**WHAT NEEDS TO BE DONE:** Starting at the line containing "(516, 89) none -> [344,210,596,251] （引用配置）" and ending at the line containing "(517, 356) none", print every line of the material below exactly, both ends included, and stop there.

───── SUPPLIED RECORDS

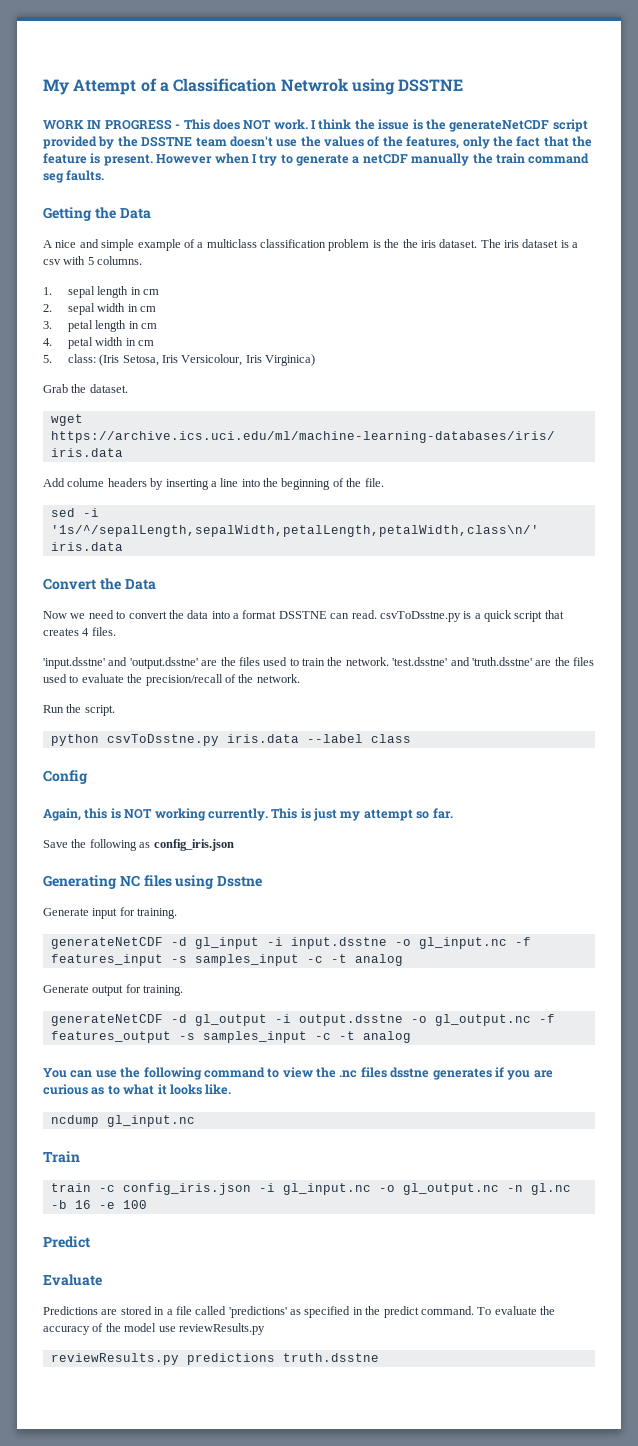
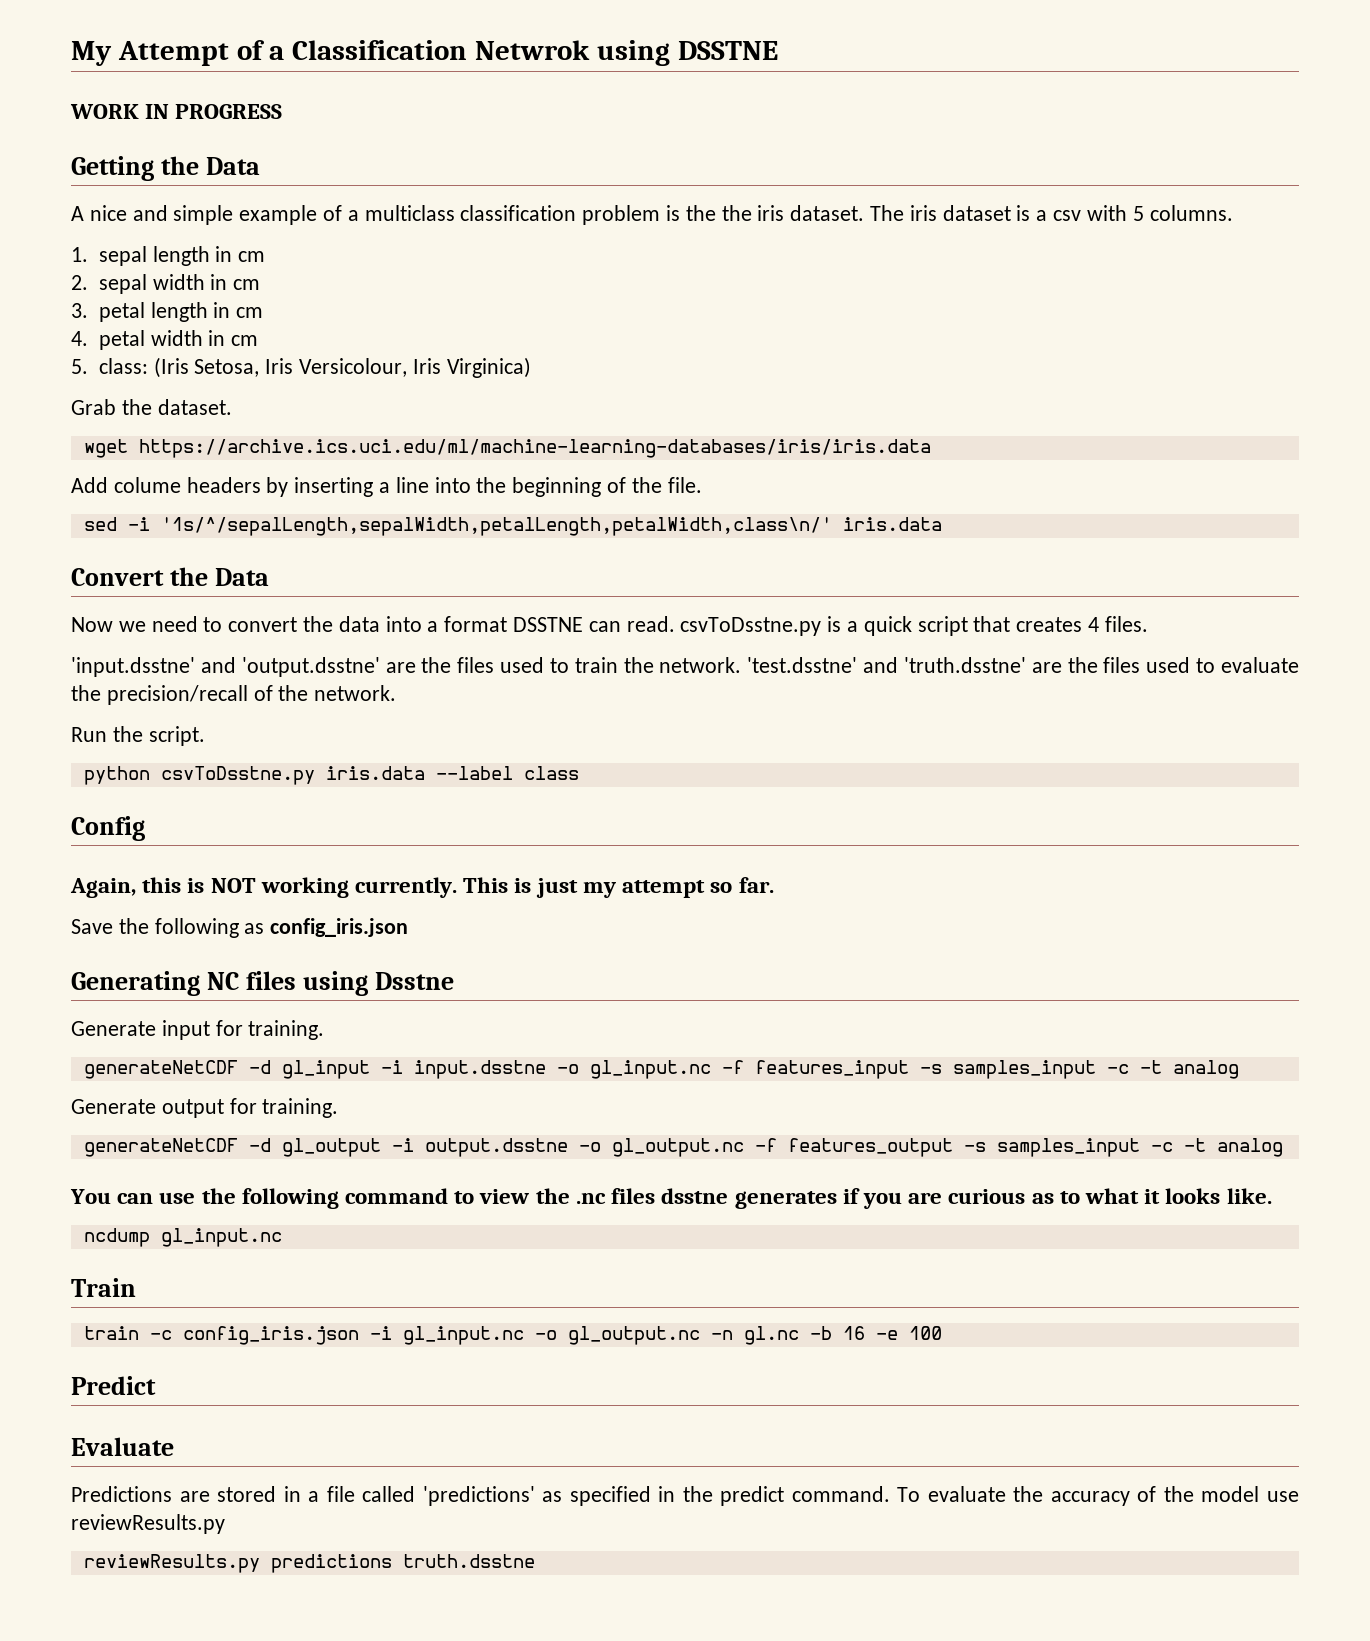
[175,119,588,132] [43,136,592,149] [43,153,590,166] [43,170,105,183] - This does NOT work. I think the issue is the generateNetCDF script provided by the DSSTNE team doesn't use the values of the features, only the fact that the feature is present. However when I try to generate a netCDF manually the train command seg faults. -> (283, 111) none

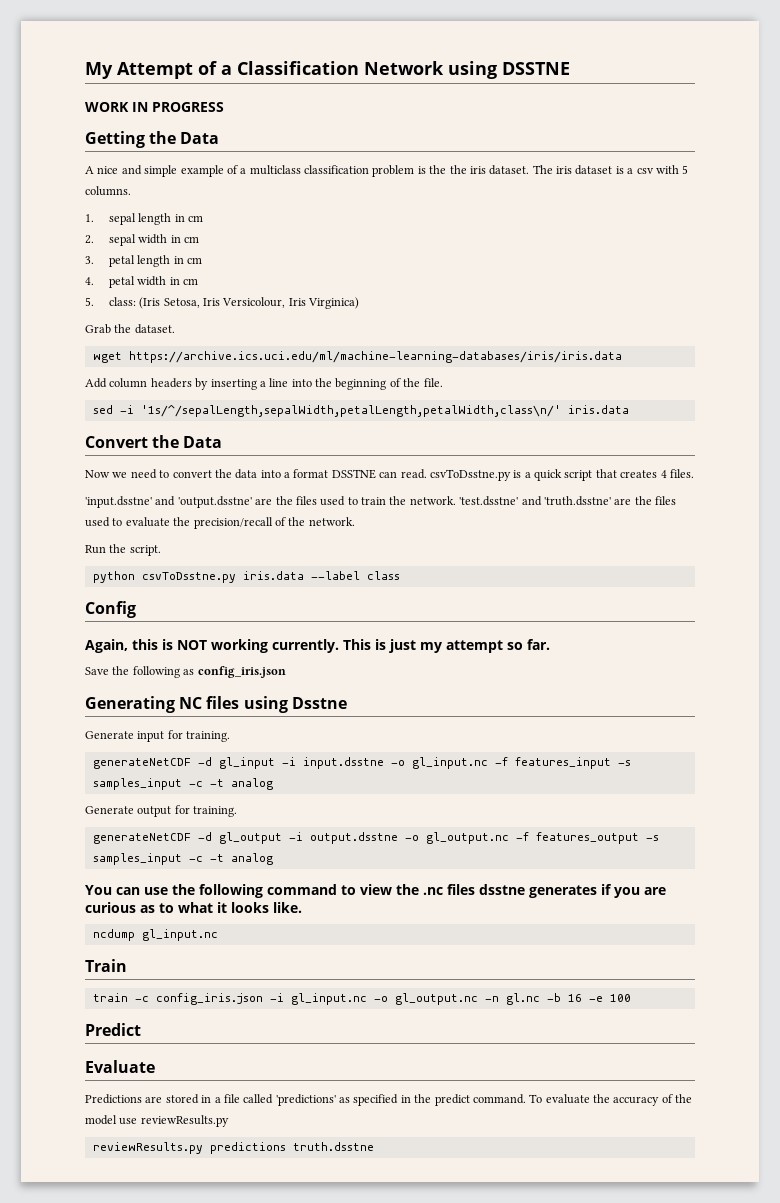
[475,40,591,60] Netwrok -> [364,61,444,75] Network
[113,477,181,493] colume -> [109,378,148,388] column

──────────
───── SUPPLIED RECORDS

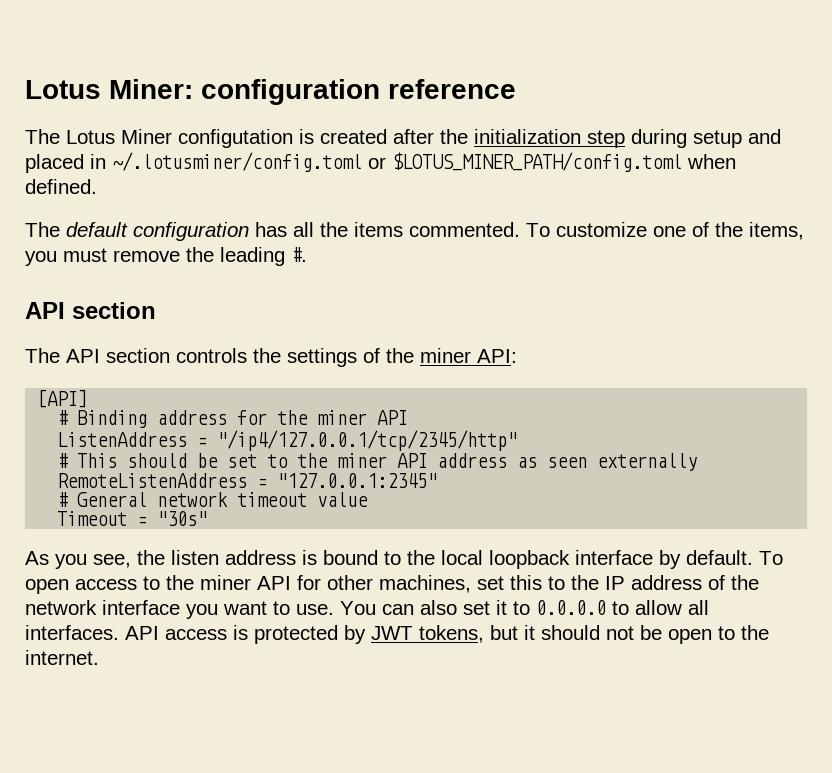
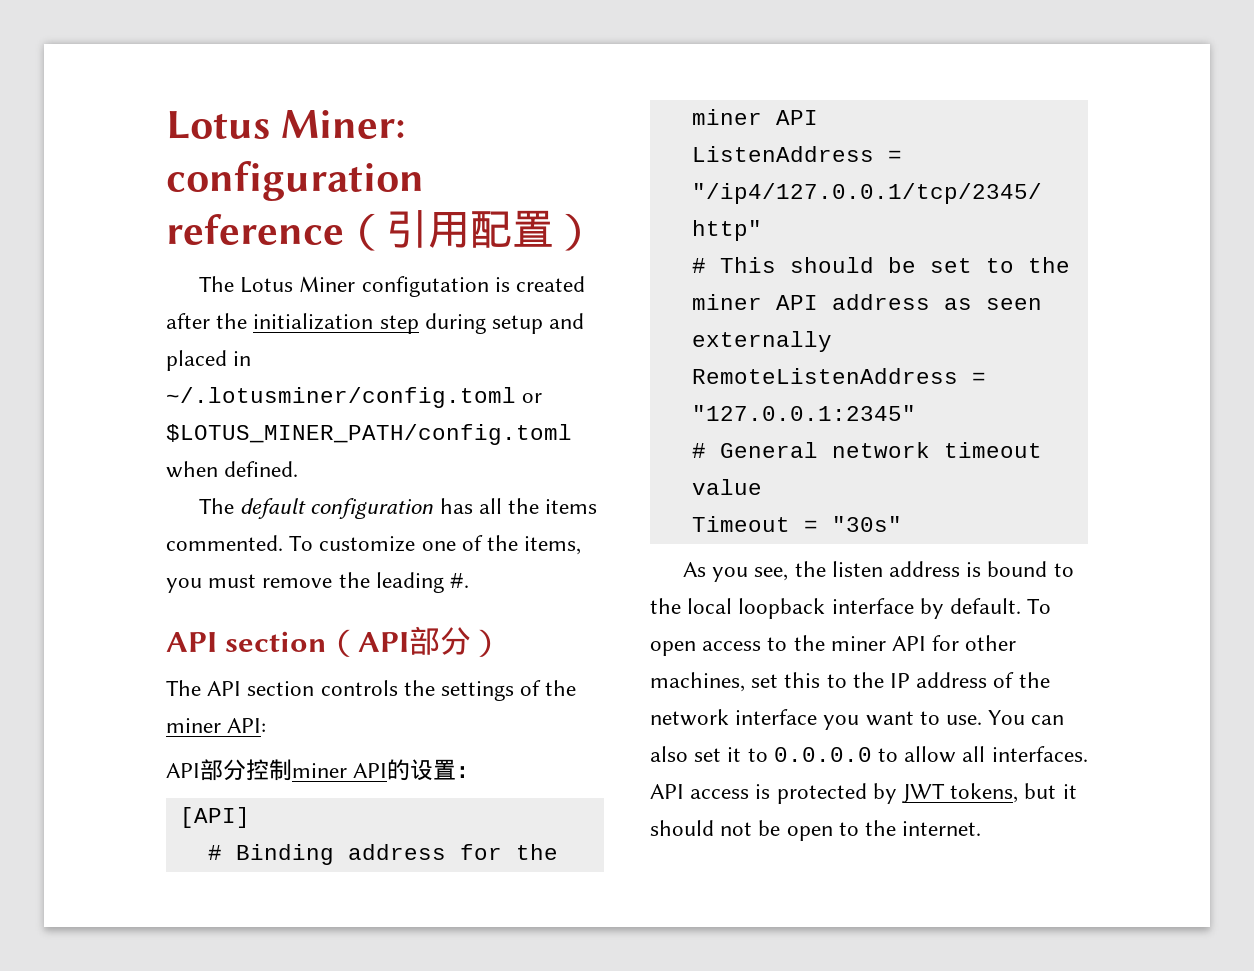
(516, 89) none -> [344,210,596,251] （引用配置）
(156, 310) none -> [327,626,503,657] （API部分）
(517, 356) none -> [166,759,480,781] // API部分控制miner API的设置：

──────────

**ANSWER TO THIS PROBLEM:**
(516, 89) none -> [344,210,596,251] （引用配置）
(156, 310) none -> [327,626,503,657] （API部分）
(517, 356) none -> [166,759,480,781] // API部分控制miner API的设置：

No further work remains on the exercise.